A possible Dell leveraged buyout seems a lot like founder and former Chief Executive Richard Shulze’s putative offer for Best Buy. In each case, you have a founder of a once-successful company who believes that the stock market undervalues his baby, and that once private and under even more of the founder’s control, there will be greater opportunity to fix a threatened business model.
These proposed buyouts could be merely instances of several personal biases in action. One such bias is escalating commitment to a failing course of action, so that leaders don’t have to admit that they made mistakes or that they are not as competent and heroic as they would like to believe. Another is the illusion of control, demonstrated by social psychologist Ellen Langer, among others. This illusion that people are efficacious is why they are willing to bet more money on dice if they get to roll them. Then there is the above-average effect, which causes people to overestimate their capabilities and skills—something that would surely beset CEOs, who are, after all, more talented than others. This would cause CEOs—present and former—to believe that if they could just get more control over the enterprise, everything will get better.

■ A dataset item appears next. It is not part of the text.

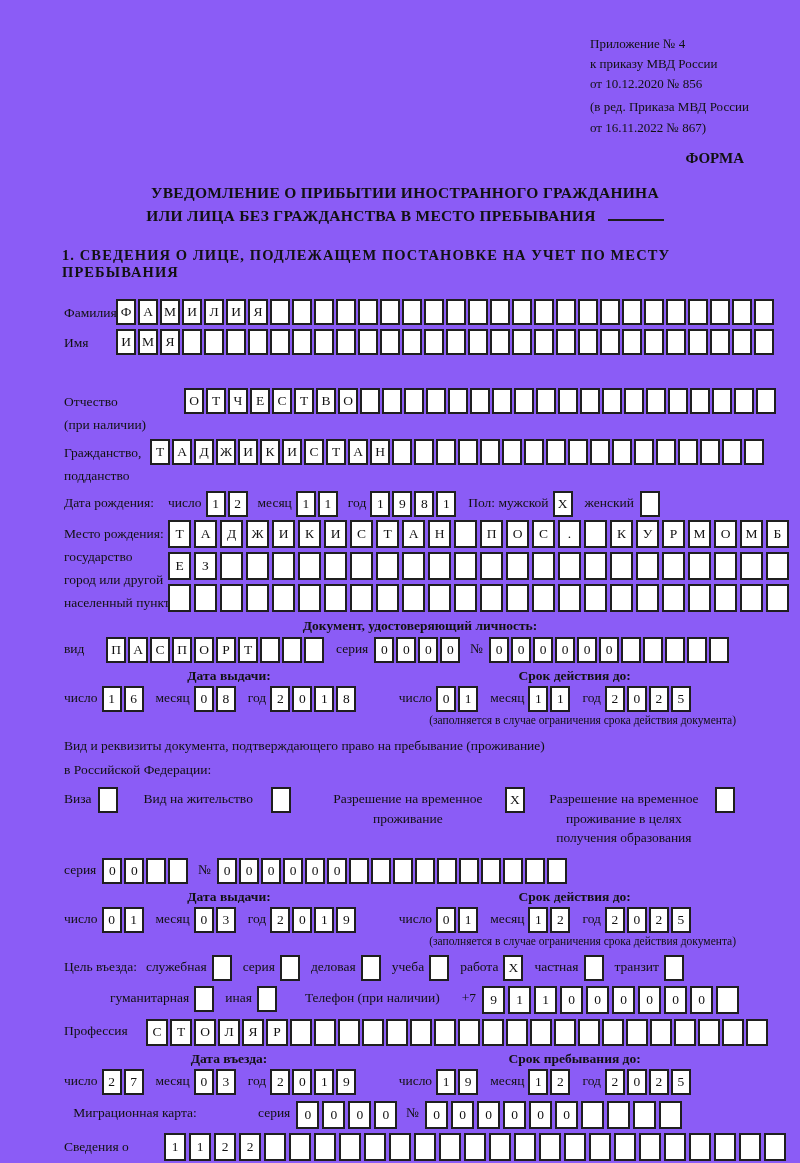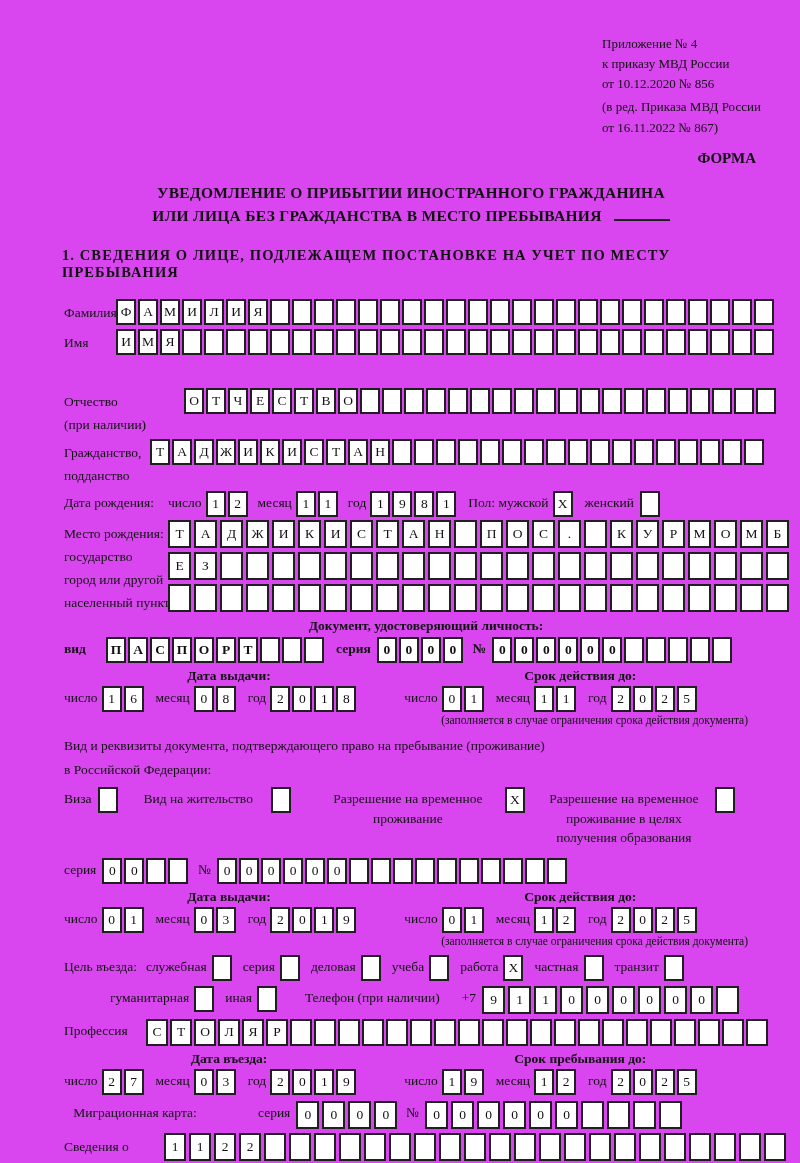"Приложение № 4" .page { background: #d946ef -> #8b5cf6; padding: 34px 12px 0 64px -> 34px 24px 0 64px }
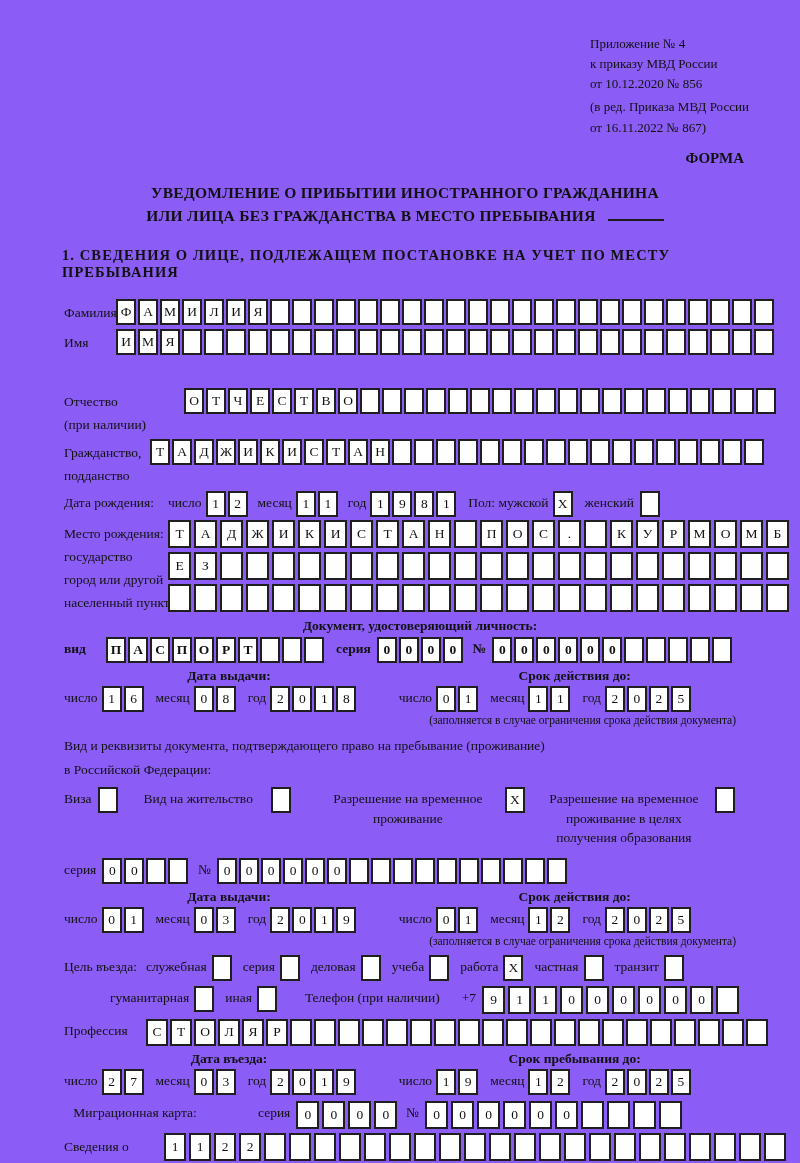"вид" div.frow { font-weight: bold -> none }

Both Dell (DELL) and Best Buy (BBY) have wonderful stories. Dell, founded in Michael Dell’s dorm room, transformed how personal computers and then laptops were manufactured and priced. Best Buy, with its emphasis on the customer service experience, changed how electronics got sold. But in both instances, some fundamental industry dynamics have changed. Not only does Dell now face competitive pressure from Lenovo in PCs and Visio and ViewSonic in televisions and monitors, but also, more importantly, the core of Dell’s business is disappearing as the PC and laptop markets shrink.

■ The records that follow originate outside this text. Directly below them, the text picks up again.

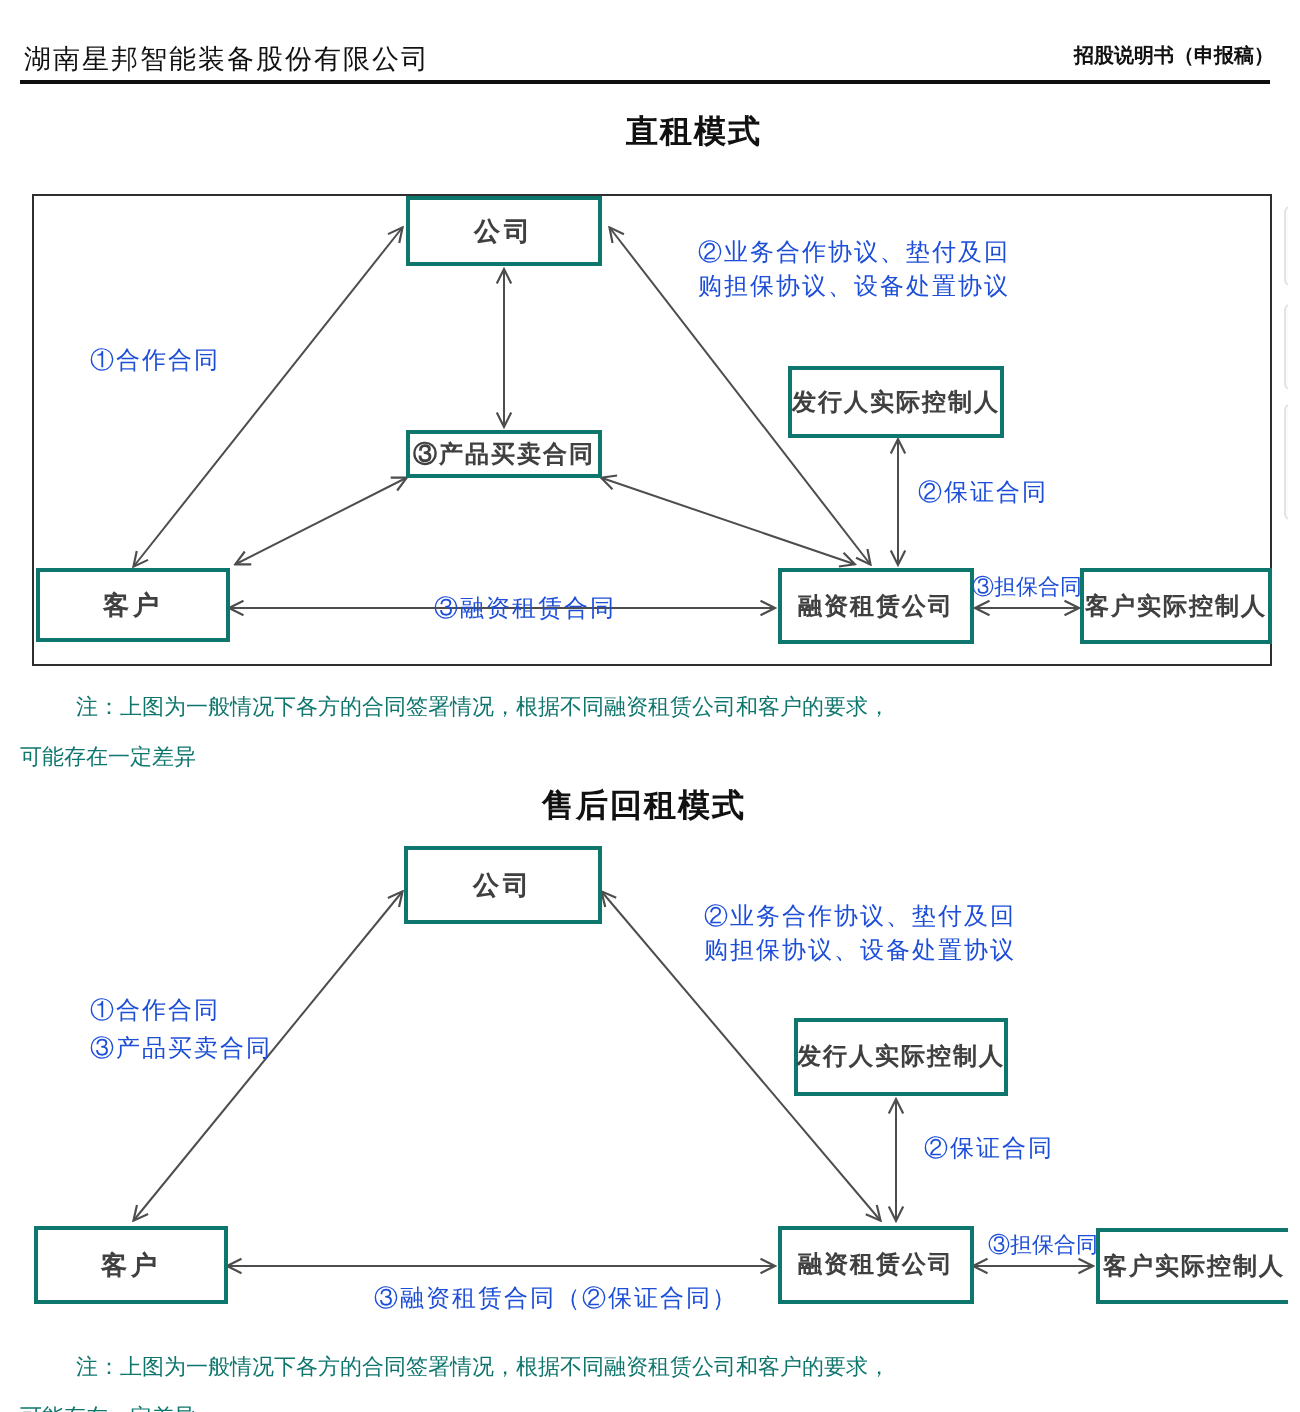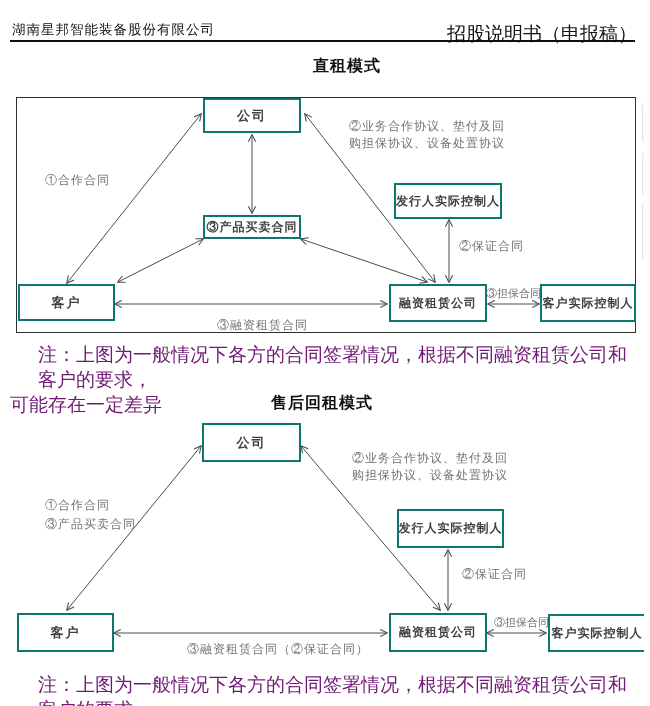"招股说明书（申报稿）" .hdr-right { font-size: 19px -> 10px; font-weight: none -> bold }
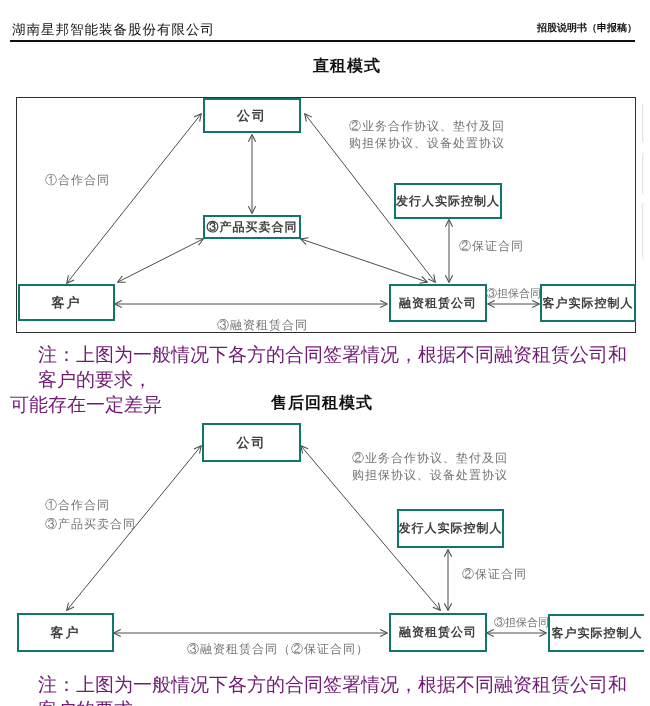"②业务合作协议、垫付及回" .elabel { color: #737373 -> #1d4ed8 }
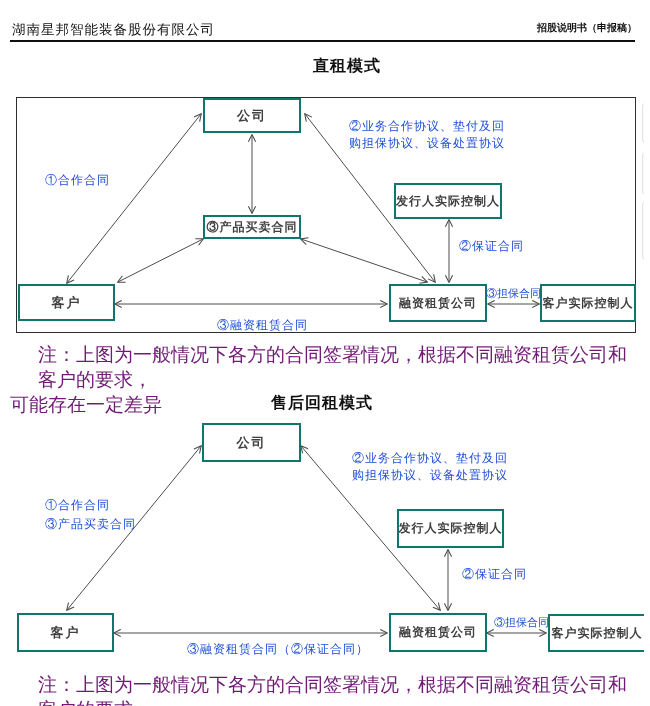"③融资租赁合同" div.elabel { top: 219px -> 198px }
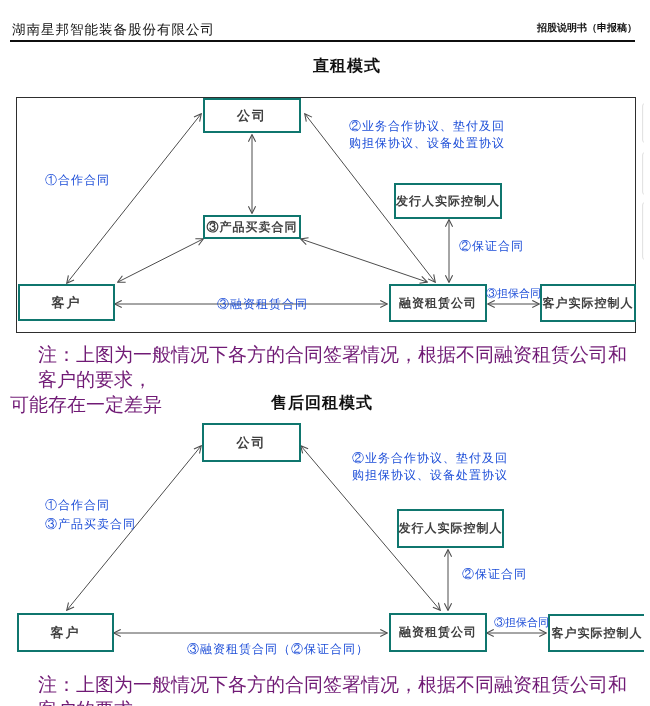"注：上图为一般情况下各方的合同签署情况，根据不同融资租赁公司和客户的要求，" .note { color: #701a75 -> #0f766e; font-size: 19px -> 11px }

Zia Yusuf is CEO of Streetline, a 50+ employee startup selling sensors and analyzing parking data for cities and private garages. He recently told me that there was not one PC in his entire company—lots of cloud-based server capacity to do the data collection and analysis, for sure, but no traditional PCs or laptops sitting on desks. PCs and laptop are getting replaced by iPads and devices running Google’s operating system, while Amazon and others offer computing resources in the cloud for data storage and processing-intensive analysis. In electronics retailing, Amazon and other online retailers have devastated Best Buy’s business. Neither of these trends shows signs of abating.
In Dell’s case, some analysts suggest that once it’s private, Dell can migrate to a software and services model. That is much easier said than done, as Hewlett-Packard (HPQ) has learned. Even the presumed exemplar of such a transformation, IBM (IBM), still earns a surprisingly high proportion of its profit from a mainframe business that has been revived by the growth of big data and the disappearance of most of the company’s mainframe competition. Furthermore, a private Dell will likely have to service a sizable debt load, presumably hobbling any efforts to make significant acquisitions or major investments in R&D to accelerate its move into software and services.
Which raises the question: If these are dying enterprises, why would private equity investors be interested in the transactions? The answer, of course, is fees and the possibility for the investors and other insiders, such as senior executives, to make money even if the companies eventually fail. The story of Simmons, the mattress manufacturer, is instructive. Thomas Lee Partners took lots of cash out and made a great return even as the company went bankrupt. At Station Casinos, which also went bankrupt after it went private just before the economy tanked, company insiders took out hundreds of millions of dollars as the company failed, causing creditors to sue.
Going private creates lots of money—for lawyers, investment bankers, and other parties who benefit from the fees generated. Whether these transactions will ultimately salvage either Dell or Best Buy is much less certain.